職人技
- JIROKEN

- 2025年9月18日
- 読了時間: 2分

こんにちは。秩父・木の家専門店、JIROKEN工務店の土屋賢次郎です。
今日、リフォーム工事の現場に行ったときのこと。
和室の畳をフローリングへと変更する作業の途中で、大工さんの「職人の技」に心を打たれました。
新築工事では、フローリングを張ったあとに“巾木(はばき)”という細い材料を壁際に取り付けます。
そのため、床と壁の境目は隠れてしまい、施工も比較的スムーズに進みます。
しかし今回のように、畳からフローリングへリフォームする場合は事情が違います。
壁や柱の凸凹はそのまま残るため、巾木で隠すことができません。
だから大工さんは、フローリングの一枚一枚を壁や柱の形に合わせ、切って、削って、また合わせて…を何度も繰り返す。

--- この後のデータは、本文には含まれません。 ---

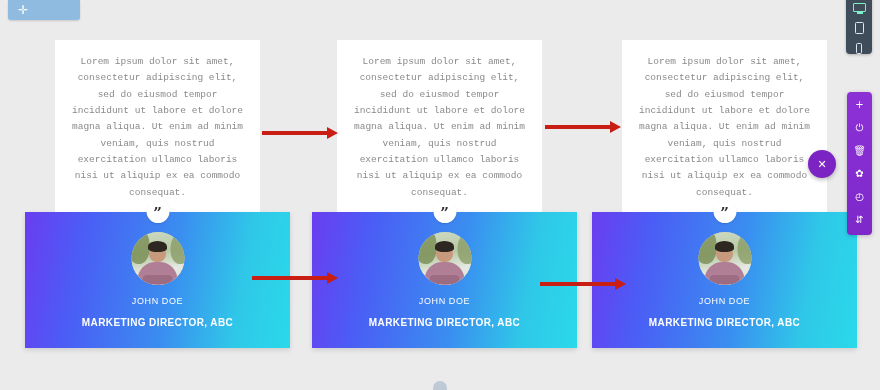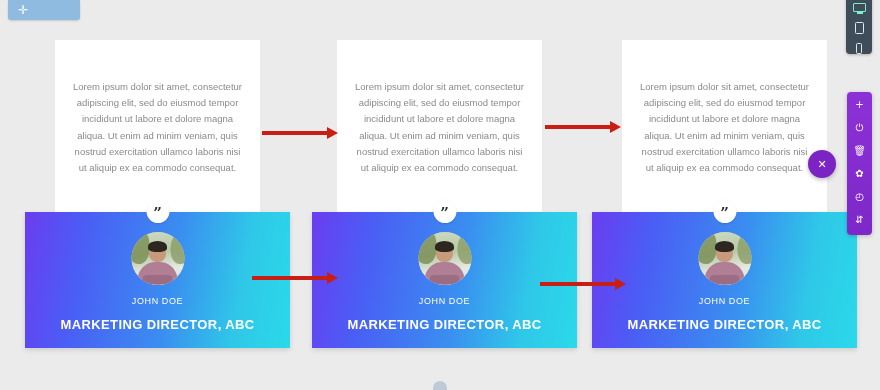"Lorem ipsum dolor sit amet," .text-card p { font-family: Liberation Sans, sans-serif -> Liberation Mono, monospace }
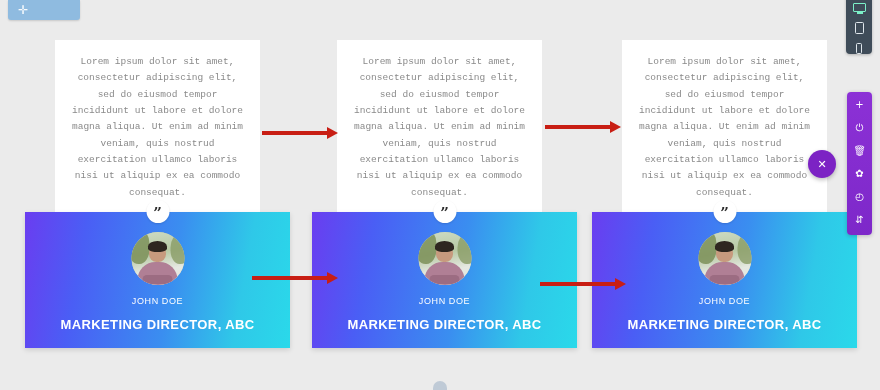"MARKETING DIRECTOR, ABC" .t-role { font-size: 13px -> 10px }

「髪の毛一分の隙間も許されない」ほどの緻密さが求められる、気の遠くなるような作業です。
その姿を見て、大工さんが笑顔で一言。
「ここが大工の面白さなんです。胸を張れる仕事なんですよ」
その言葉に、私はじーんとしました。
家づくりとは、華やかな部分だけではなく、誰も気づかない細部に心を注ぐこと。
そして、その小さな積み重ねが、住む人の安心や心地よさを形づくっていくのだと。
見えないところに真心を込める。
木と向き合うその背中に、職人という生き方の美しさを感じ、改めて深い感謝と尊敬の気持ちを抱きました。